WORK ITEM —
Your answer must be the exact lines from the one holding "#fde047 -> #f97316" through the end of the entries, with no pictures.

DATA LISTING —
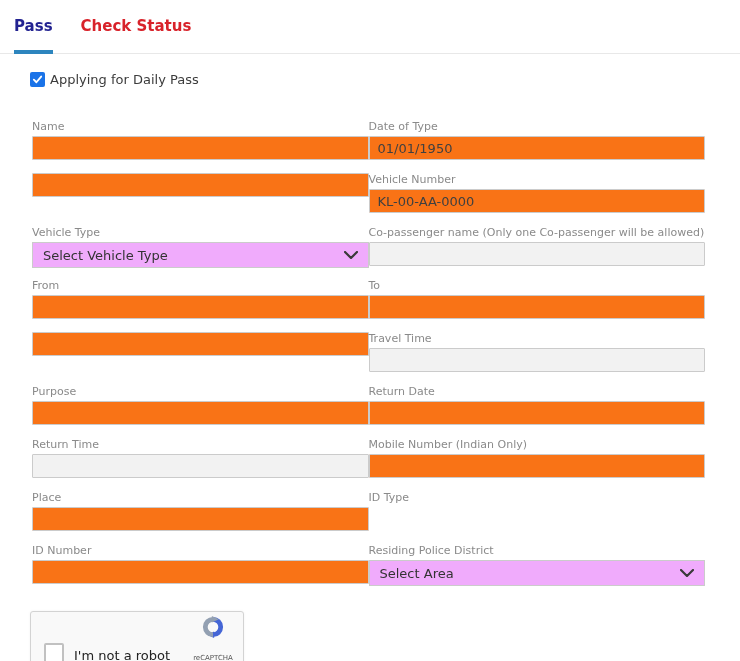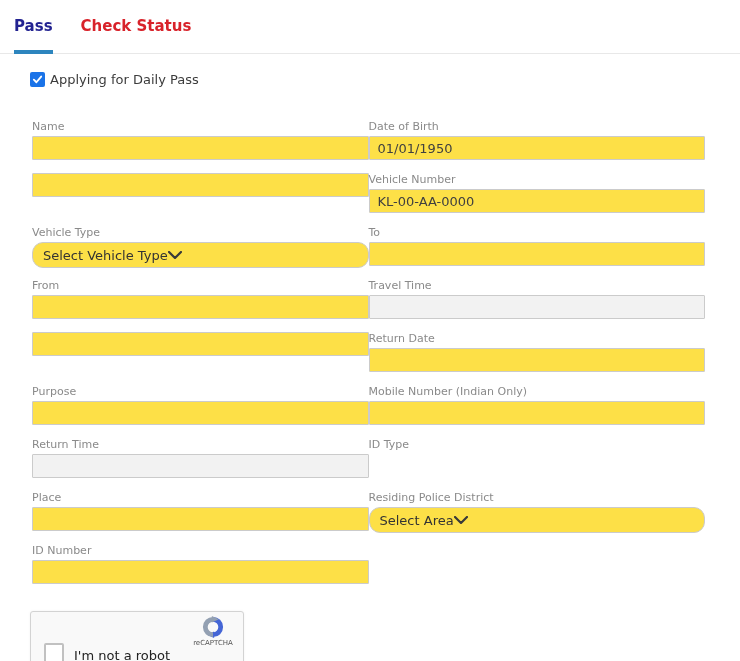"Date of Birth" label { text: Birth -> Type }
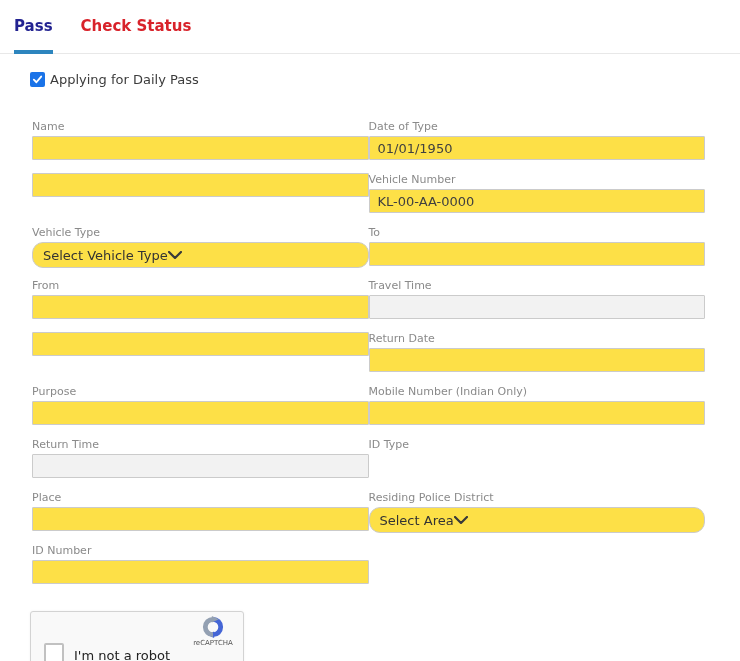"01/01/1950" .text-input { background: #fde047 -> #f97316 }
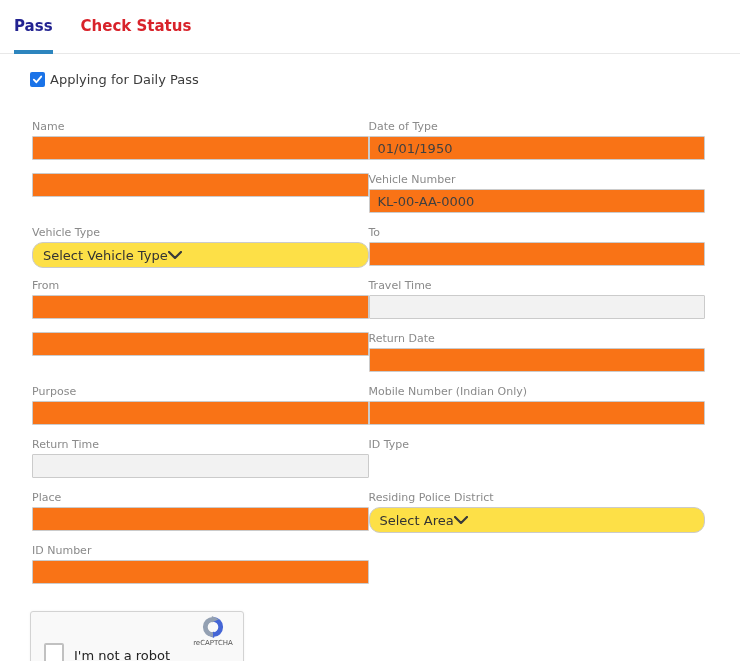"Co-passenger name (Only one Co-passenger" div.field { html: none -> <div><label>Co-passenger name (Only one Co-passenger will be allowed)</label><input></div> }
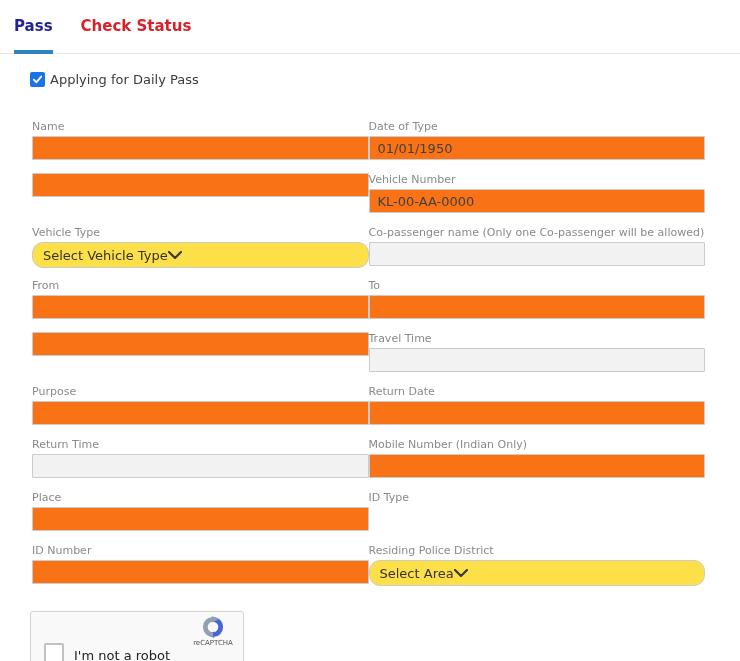"Select Vehicle Type" .select-box { background: #fde047 -> #f0abfc; border-radius: 11px -> 0; justify-content: flex-start -> space-between }
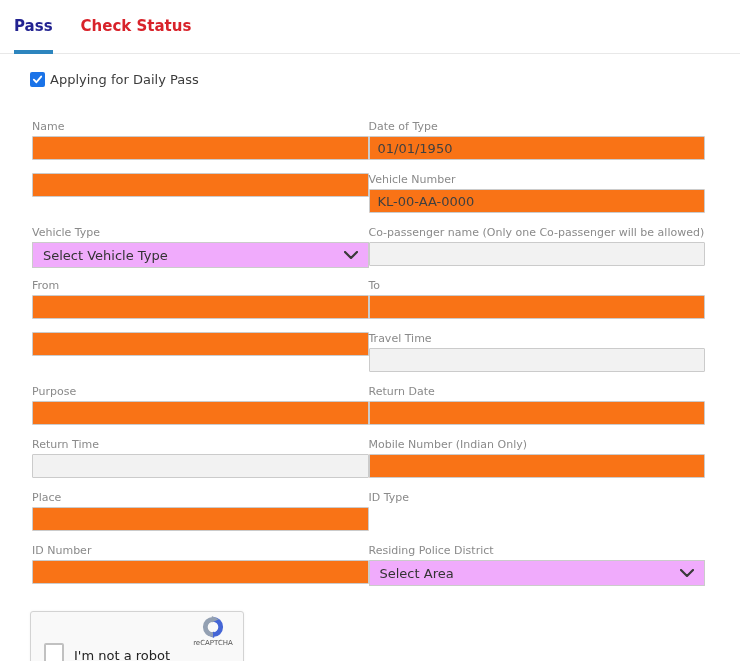"reCAPTCHA" .rc-name { margin-top: 1px -> 16px }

PROBLEM SOLUTION —
"01/01/1950" .text-input { background: #fde047 -> #f97316 }
"Co-passenger name (Only one Co-passenger" div.field { html: none -> <div><label>Co-passenger name (Only one Co-passenger will be allowed)</label><input></div> }
"Select Vehicle Type" .select-box { background: #fde047 -> #f0abfc; border-radius: 11px -> 0; justify-content: flex-start -> space-between }
"reCAPTCHA" .rc-name { margin-top: 1px -> 16px }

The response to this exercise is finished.